I think the plausibility…

I think the plausibility of Volokh’s counter-example depends on the fact that it is clearly unjust to steal stuff from a store. Volokh adds a bunch of consequentialist worries (fewer people will own stores, etc.), but this is just hocus-pocus: the reason that government intervention is uncontroversially justified here is because property are uncontroversially at stake.

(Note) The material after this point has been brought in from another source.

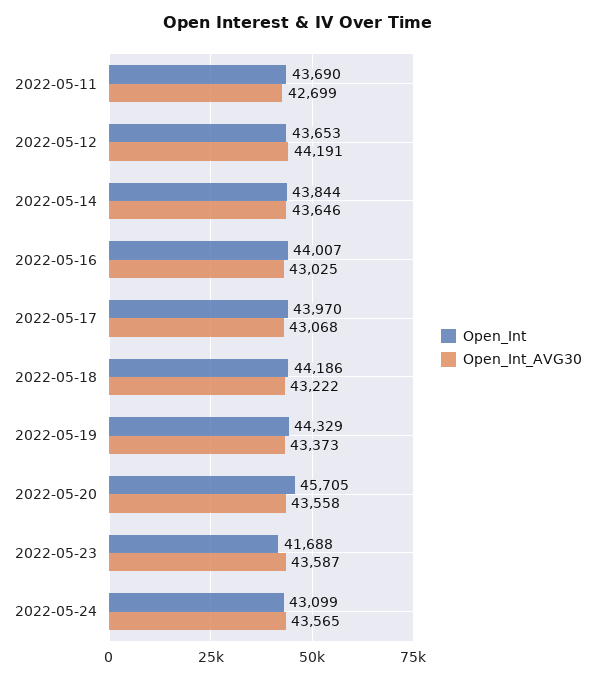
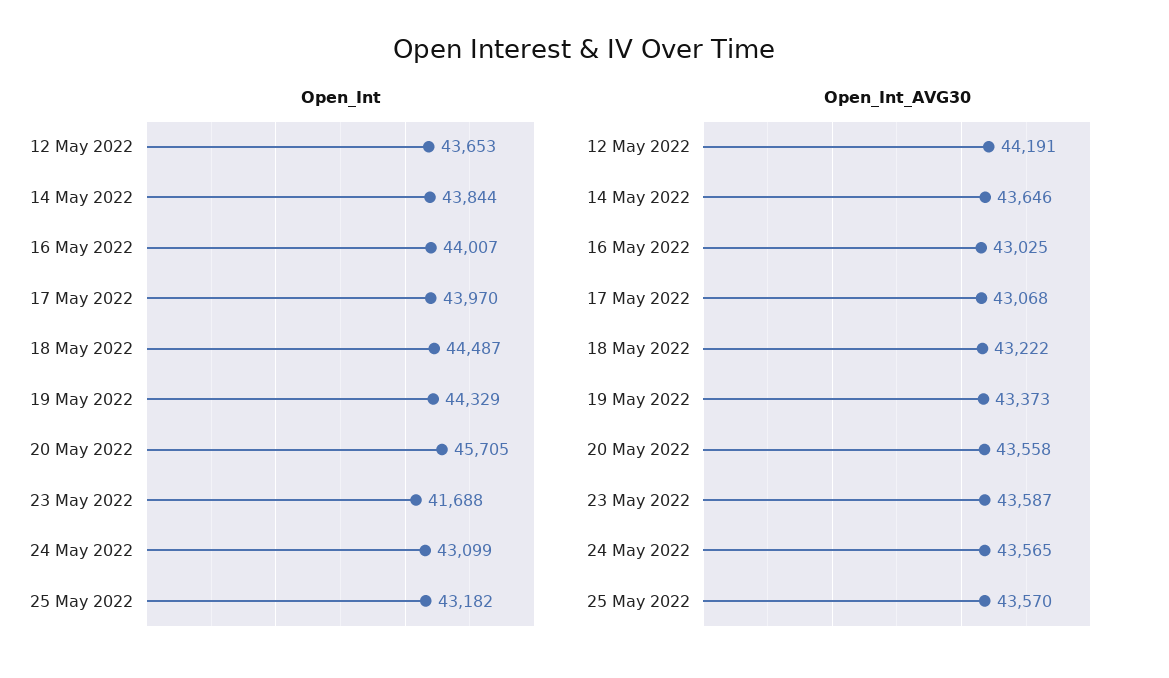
Open_Int, 2022-05-11: 43690 -> none
Open_Int_AVG30, 2022-05-11: 42699 -> none
Open_Int, 2022-05-18: 44186 -> 44487
Open_Int, 25 May 2022: none -> 43182
Open_Int_AVG30, 25 May 2022: none -> 43570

Now, if the anti-IP argument were just, “There are other business models available that free copying wouldn’t make unprofitable, so therefore the government shouldn’t prohibit free copying,” then it would of course beg the question in a rather crass way, and Volokh’s counter-argument would demonstrate that. But I’ve never heard the argument that Volokh makes used in that way. Rather, the dialectical context of the argument is always a response to protectionist arguments in favor of IP restrictions: “If we don’t have IP, then how ever will the movies get made / the musicians get paid / the drug research get done / etc.?” Answer: try a new business model; your broken business model is not my problem. This is a perfectly legitimate consequentialist response to the attempt at a consequentialist argument in favor of IP restrictions; it doesn’t address the justice of free copying, but that’s because it’s responding to an argument that explicitly disregarded questions of legitimate property rights in favor of a plea for protectionism.

Taken from the standpoint of justice, Volokh’s response here puts the argumentative cart before the argumentative horse.

And insofar as this and other points are intended solely as consequentialist replies to the argument, and not as appeals to justice, the entire argument depends on the presupposition that socialist calculation of the “right” levels of drug research, songs, movies, etc. is possible. Which it isn’t.